> **Given data**:
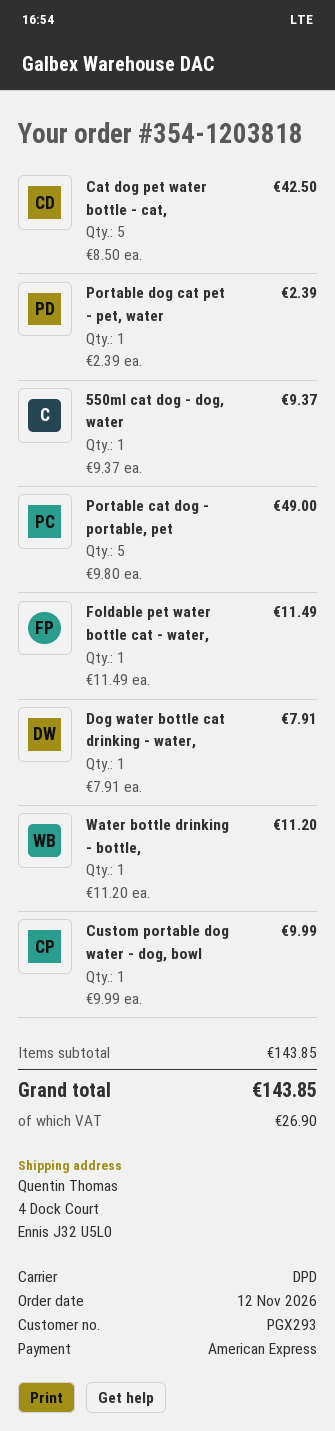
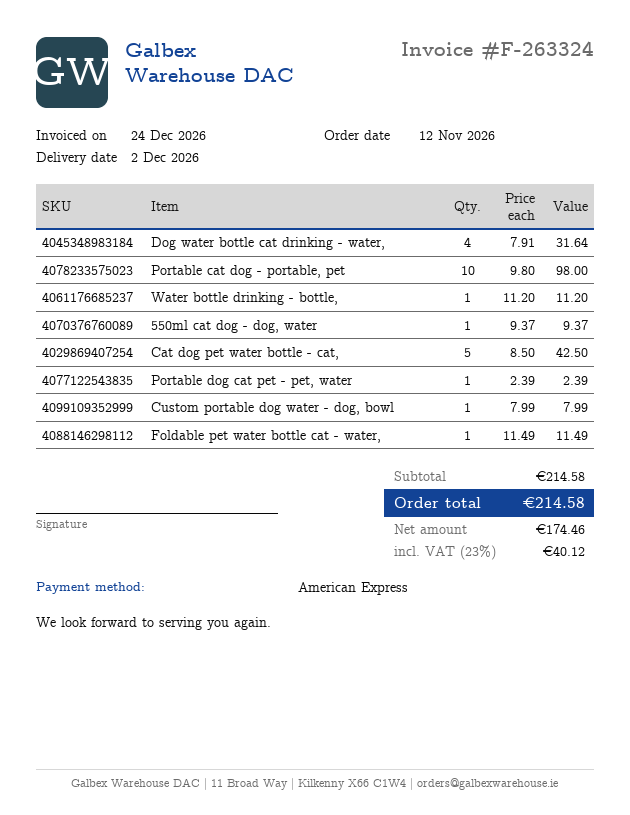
Portable cat dog - portable, pet: 5 x 9.80 = 49.00 -> 10 x 9.80 = 98.00
Dog water bottle cat drinking - water,: 1 x 7.91 = 7.91 -> 4 x 7.91 = 31.64
Custom portable dog water - dog, bowl: 1 x 9.99 = 9.99 -> 1 x 7.99 = 7.99
subtotal: 143.85 -> 214.58
tax: 26.90 -> 40.12
total: 143.85 -> 214.58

> **Try it**:
Copy out all the lines of the records that include "portable".

> **Response to this exercise**:
Portable cat dog - portable, pet: 5 x 9.80 = 49.00 -> 10 x 9.80 = 98.00
Custom portable dog water - dog, bowl: 1 x 9.99 = 9.99 -> 1 x 7.99 = 7.99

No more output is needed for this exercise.